(Dataset excerpts)
►

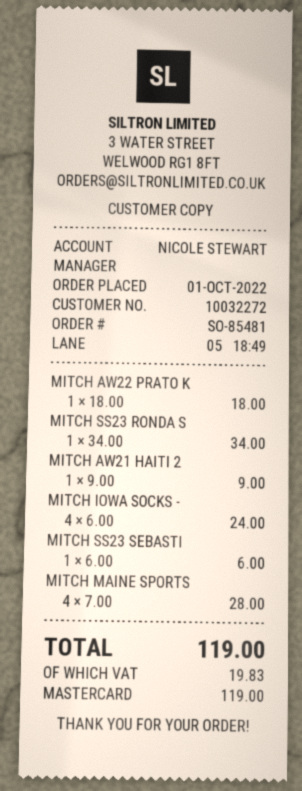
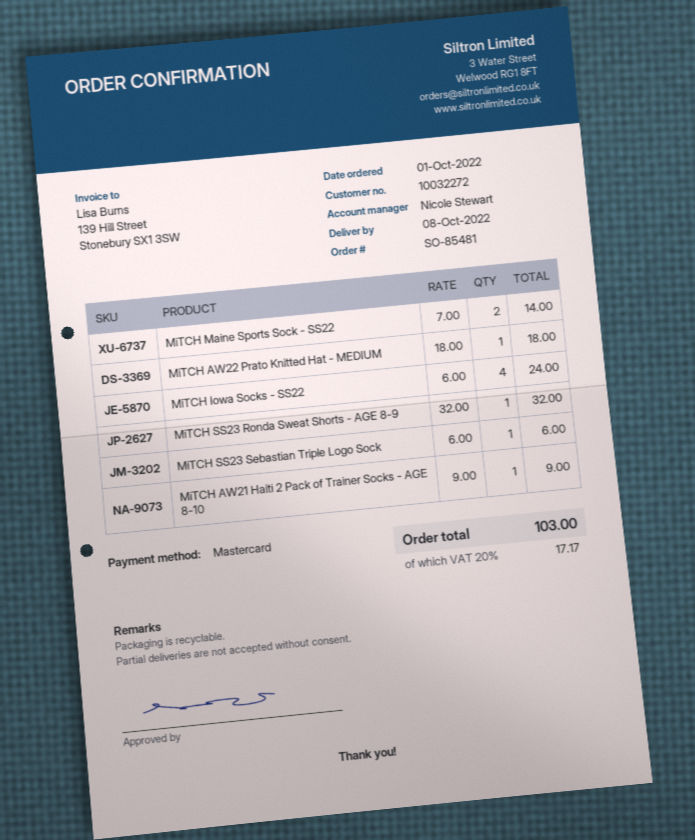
MITCH SS23 RONDA S: 1 x 34.00 = 34.00 -> 1 x 32.00 = 32.00
MITCH MAINE SPORTS: 4 x 7.00 = 28.00 -> 2 x 7.00 = 14.00
tax: 19.83 -> 17.17
total: 119.00 -> 103.00

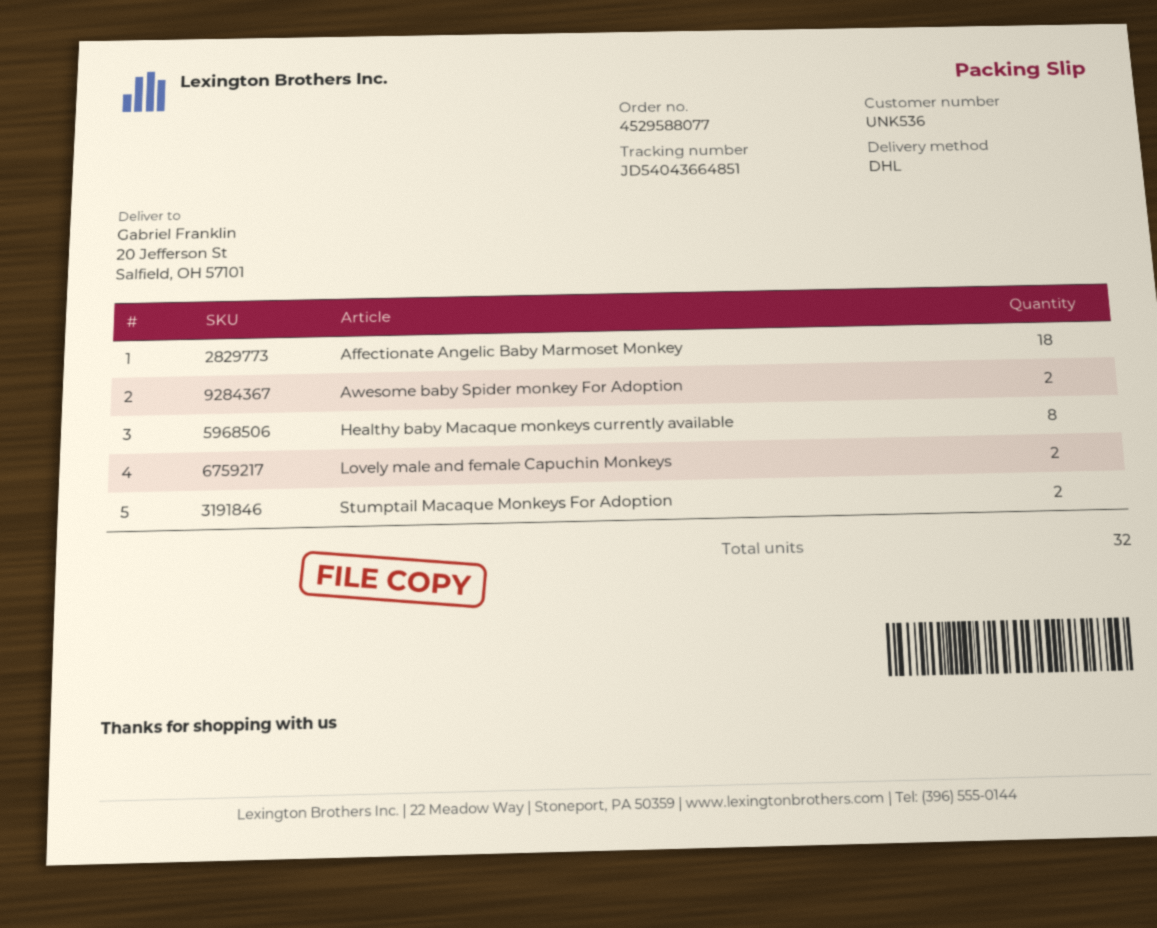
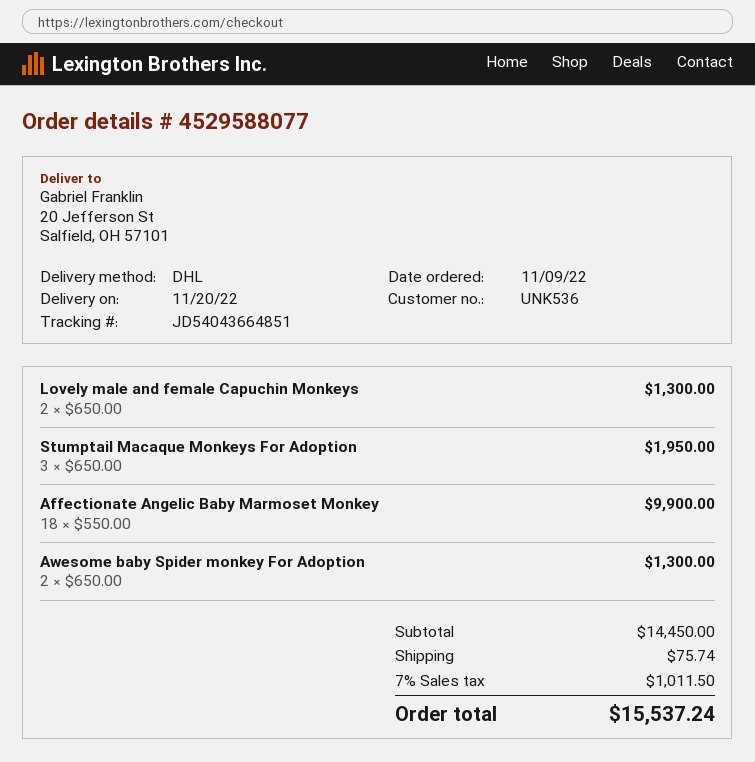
Healthy baby Macaque monkeys currently available: 8 -> none
Stumptail Macaque Monkeys For Adoption: 2 -> 3

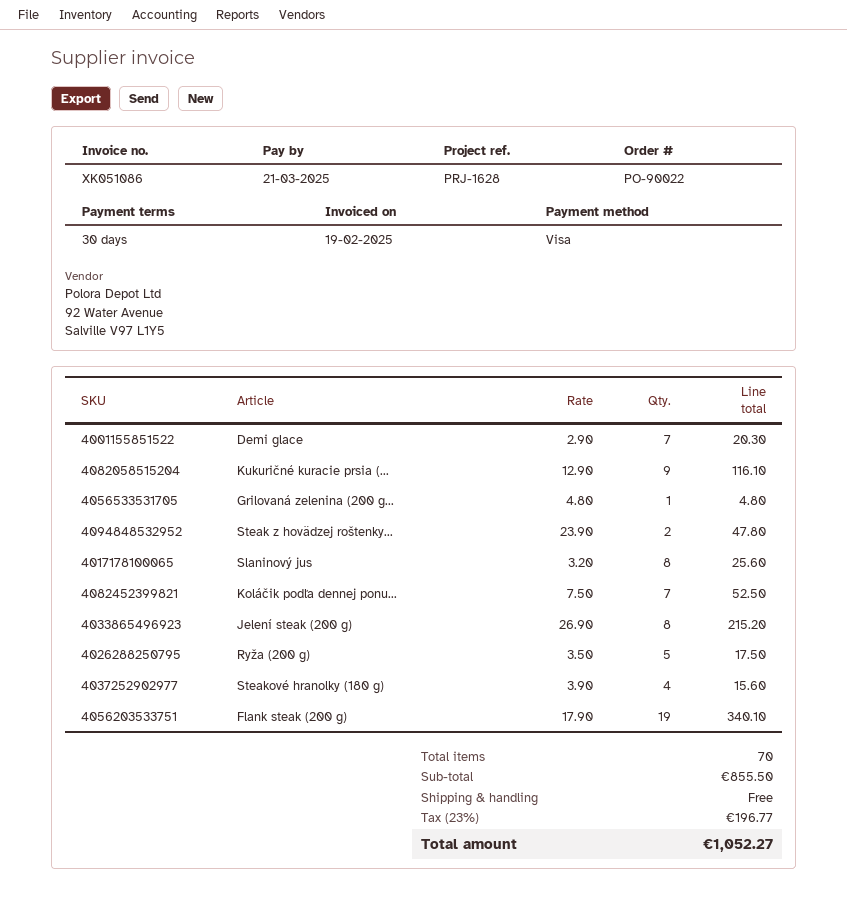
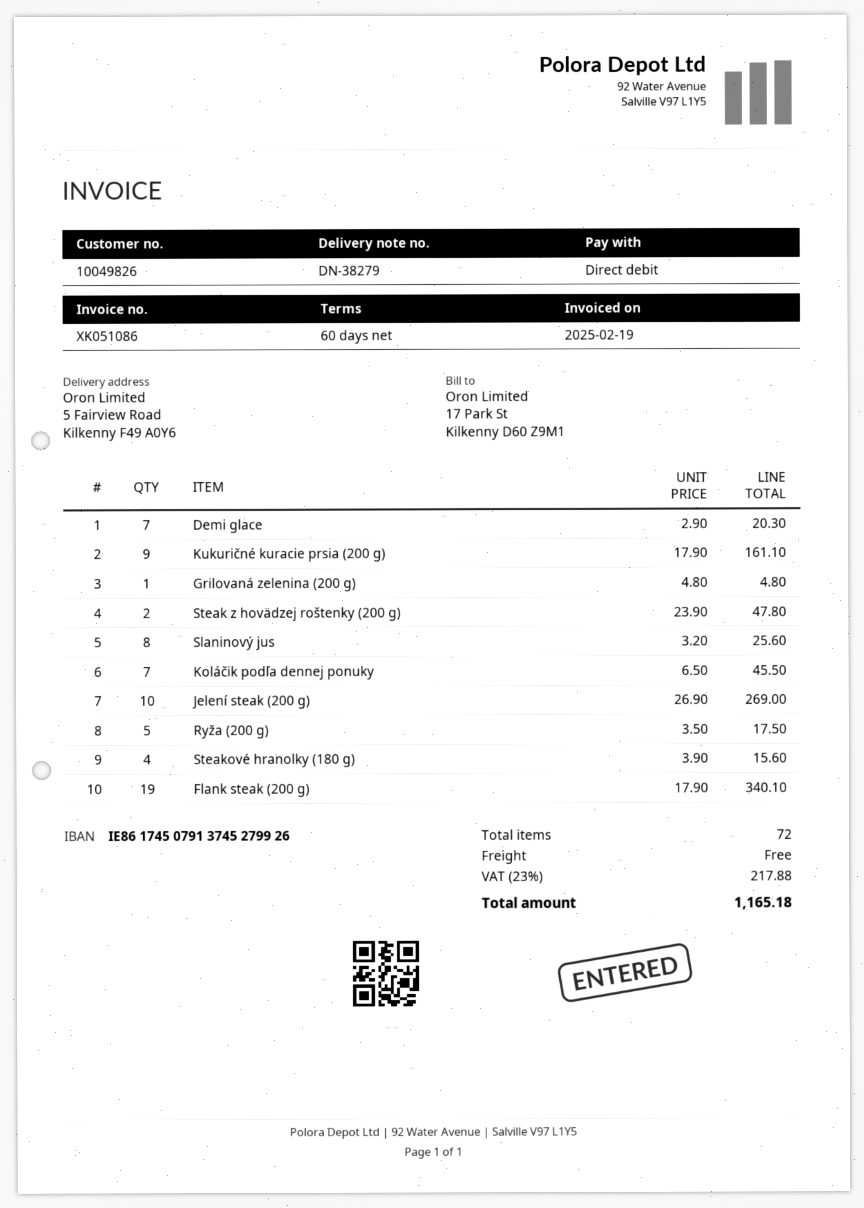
payment terms: 30 days -> 60 days
payment method: Visa -> direct debit
Kukuričné kuracie prsia (...: 9 x 12.90 = 116.10 -> 9 x 17.90 = 161.10
Koláčik podľa dennej ponu...: 7 x 7.50 = 52.50 -> 7 x 6.50 = 45.50
Jelení steak (200 g): 8 x 26.90 = 215.20 -> 10 x 26.90 = 269.00
total quantity: 70 -> 72
tax: 23% = 196.77 -> 23% = 217.88
total: 1052.27 -> 1165.18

◄

» Instructions to follow
The records above should be duplicated exactly, with none of their pictures kept.

» Output
MITCH SS23 RONDA S: 1 x 34.00 = 34.00 -> 1 x 32.00 = 32.00
MITCH MAINE SPORTS: 4 x 7.00 = 28.00 -> 2 x 7.00 = 14.00
tax: 19.83 -> 17.17
total: 119.00 -> 103.00

Healthy baby Macaque monkeys currently available: 8 -> none
Stumptail Macaque Monkeys For Adoption: 2 -> 3

payment terms: 30 days -> 60 days
payment method: Visa -> direct debit
Kukuričné kuracie prsia (...: 9 x 12.90 = 116.10 -> 9 x 17.90 = 161.10
Koláčik podľa dennej ponu...: 7 x 7.50 = 52.50 -> 7 x 6.50 = 45.50
Jelení steak (200 g): 8 x 26.90 = 215.20 -> 10 x 26.90 = 269.00
total quantity: 70 -> 72
tax: 23% = 196.77 -> 23% = 217.88
total: 1052.27 -> 1165.18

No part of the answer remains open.